En estos últimos años de recorte de la plantilla de trabajadores, el Sindicato de Empleados de la Industria del Vidrio y Afines (SEIVARA) ha operado simplemente como una sucursal administrativa. No ha intervenido de ningún modo frente a los despidos que se llevaron adelante en Lumilagro y sólo señaló que el apagón de los hornos generaría despidos debido a la baja de producción. Ante todo, ha actuado sobre los hechos consumados como un observador alejado de la realidad y como un promotor de paritarias a la baja.

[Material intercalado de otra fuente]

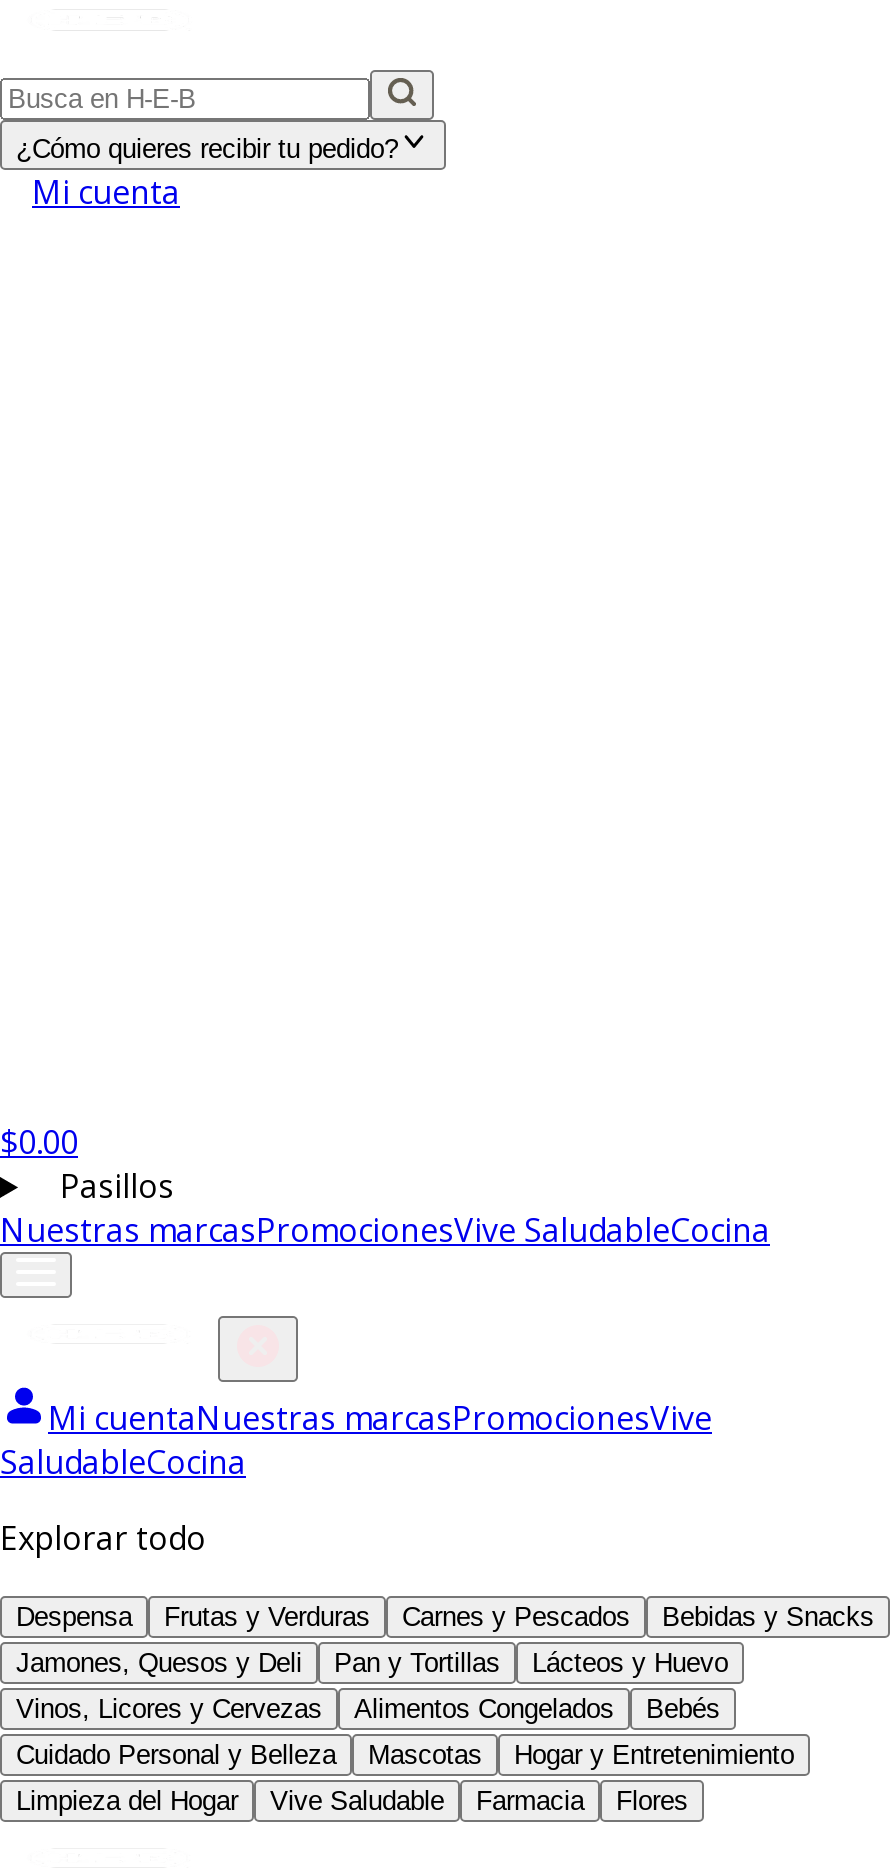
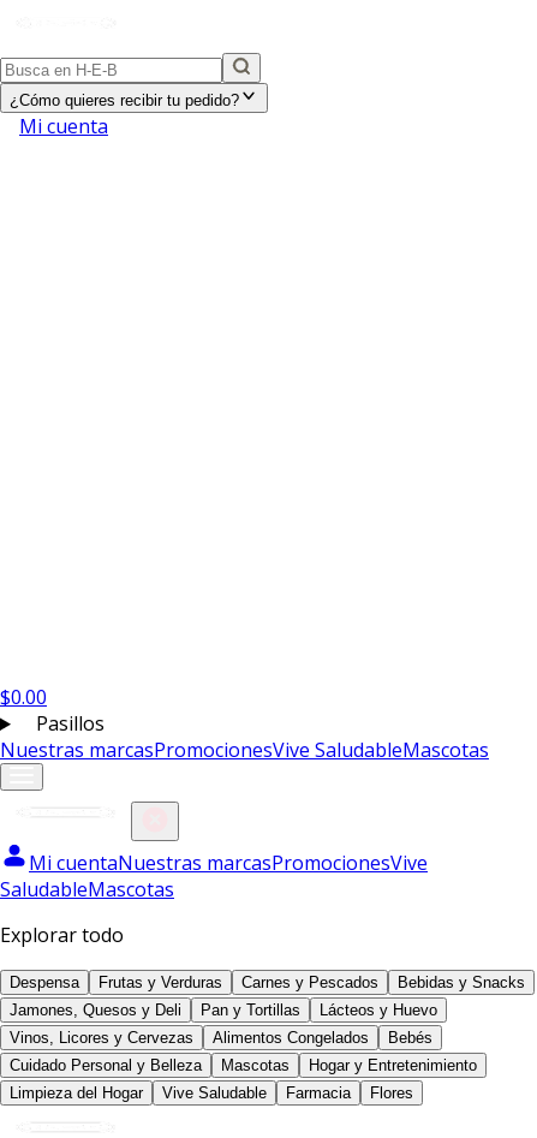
[0,1208,770,1252] Nuestras marcasPromocionesVive SaludableCocina -> [0,737,489,763] Nuestras marcasPromocionesVive SaludableMascotas
[0,1440,246,1484] SaludableCocina -> [0,876,174,902] SaludableMascotas

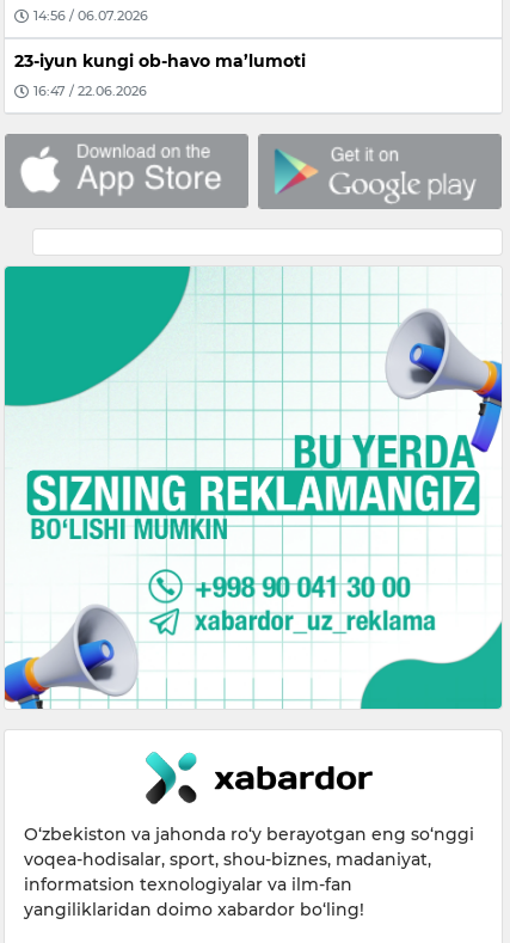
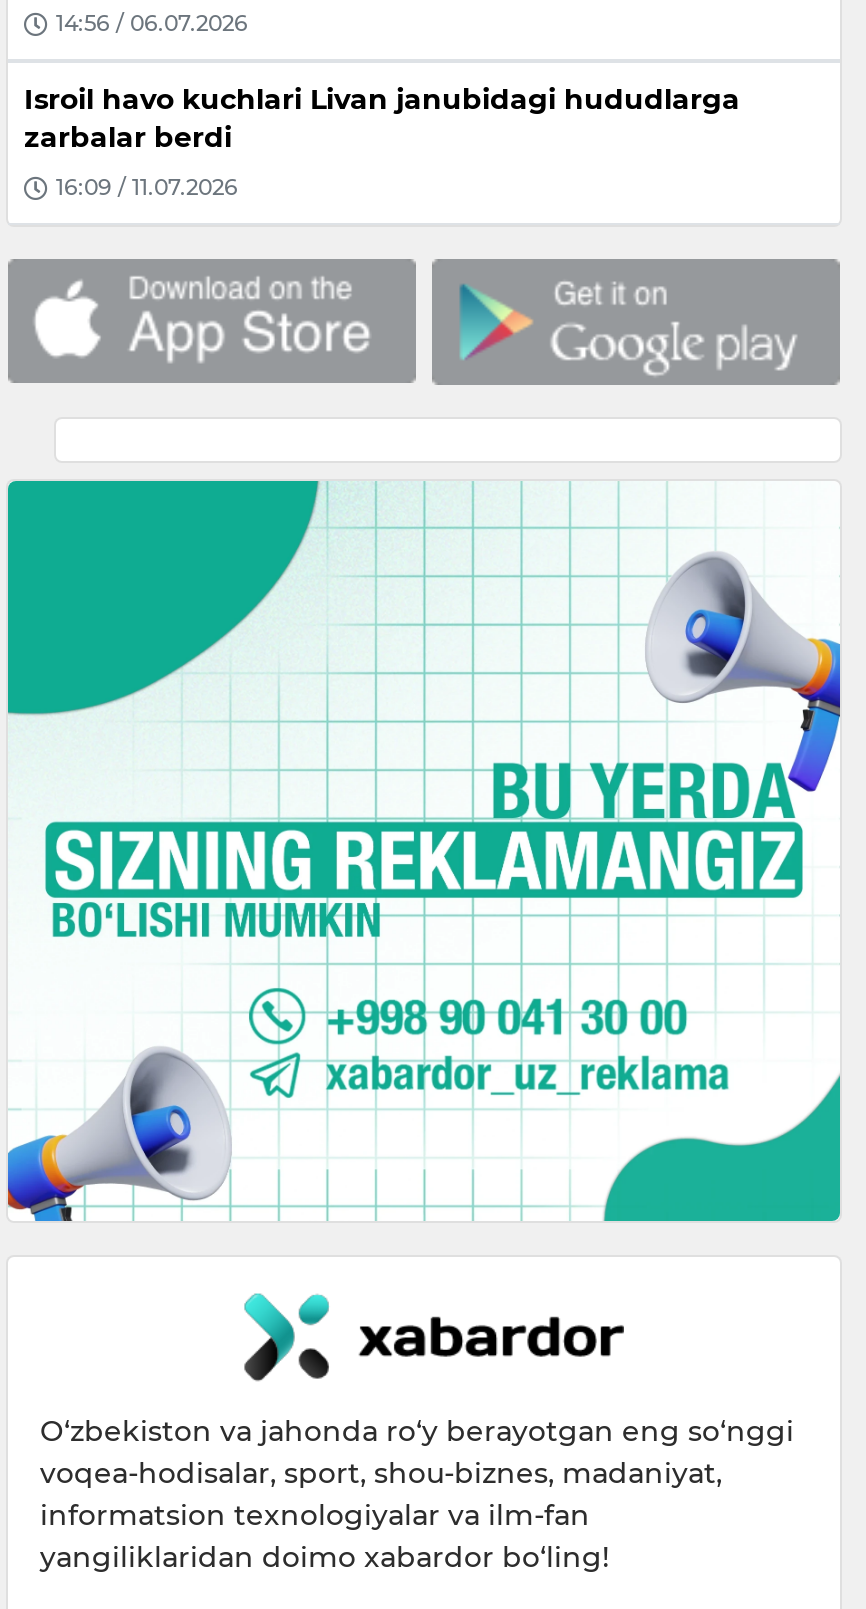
[14,50,306,71] 23-iyun kungi ob-havo ma’lumoti -> [24,80,740,154] Isroil havo kuchlari Livan janubidagi hududlarga | zarbalar berdi
[33,83,147,99] 16:47 / 22.06.2026 -> [56,173,238,201] 16:09 / 11.07.2026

El lunes 23 estalló una polémica en X debido a que la empresa, a través de su cuenta oficial, publicó unos tuits de mal gusto en los que defendió su estrategia de importación y se burló de los trabajadores, satirizando la situación de los despidos mediante provocaciones en línea. El primero decía: “[...] ¿Preferirías que los volvamos a contratar y vuelvas a tener que gastar $100 mil pesos de más para conseguir un termo de calidad?”. Poco después, Lumilagro volvió a publicar: “Quizás podemos hacer una edición limitada. ¿De peor calidad y más caro, pero 100% fabricado en Argentina?”. Luego de una ola de insultos, estos tuits fueron borrados y reemplazados por uno donde señalaban que “toda reconversión es dolorosa” y que “no han despedido a ni una persona”, sino que los 170 trabajadores se fueron mediante retiro voluntario. Oculta, sin embargo, que los retiros “voluntarios” son impuestos a los trabajadores mediante estrategias de coerción como la falta de pago de salarios y la imposición de tiempos de producción más extensos. Por otro lado, distintos medios oficiales, locales y gremiales señalaron que, en la mayoría de los casos, los despidos fueron ejecutados por la empresa.

Un último dato sobre la situación de Lumilagro revela que, en principio, la fábrica de Tortuguitas no será vendida. No solo porque aún mantiene una plantilla de 50 trabajadores, sino porque la empresa no descarta volver a la fabricación local en un futuro. Por supuesto, esa fabricación local estará determinada por los tiempos de la guerra imperialista internacional, puesto que el gobierno nacional ha sellado acuerdos comerciales con los Estados Unidos que le permiten al gobierno de Trump actuar como un gendarme aduanero que controle con quien comercia Argentina. Es decir, la agudización de la guerra entre Estados Unidos y China, podría llevar a un cese de las importaciones desde Asia a Argentina en función de mantener los acuerdos comerciales con el imperialismo estadounidense y los países a los que Trump logre imponer protectorados. Por otro lado, un eventual regreso a la producción local se haría bajo condiciones absolutamente precarias, atravesadas por la contrarreforma laboral: salarios de indigencia, ritmos de producción más intensos y ningún tipo de organización obrera al interior de las fábricas.

La situación que se expresa a través de Lumilagro es la misma que se manifiesta en FATE, Granja Tres Arroyos, Aires del Sur, Verónica, etcétera. Es decir, una guerra pronunciada contra la clase obrera. Es necesario desarrollar una corriente revolucionaria que plantee la lucha contra el gobierno liberticida de Milei, el imperialismo, la guerra, las patronales y la contrarreforma laboral hasta derrotarlas por completo.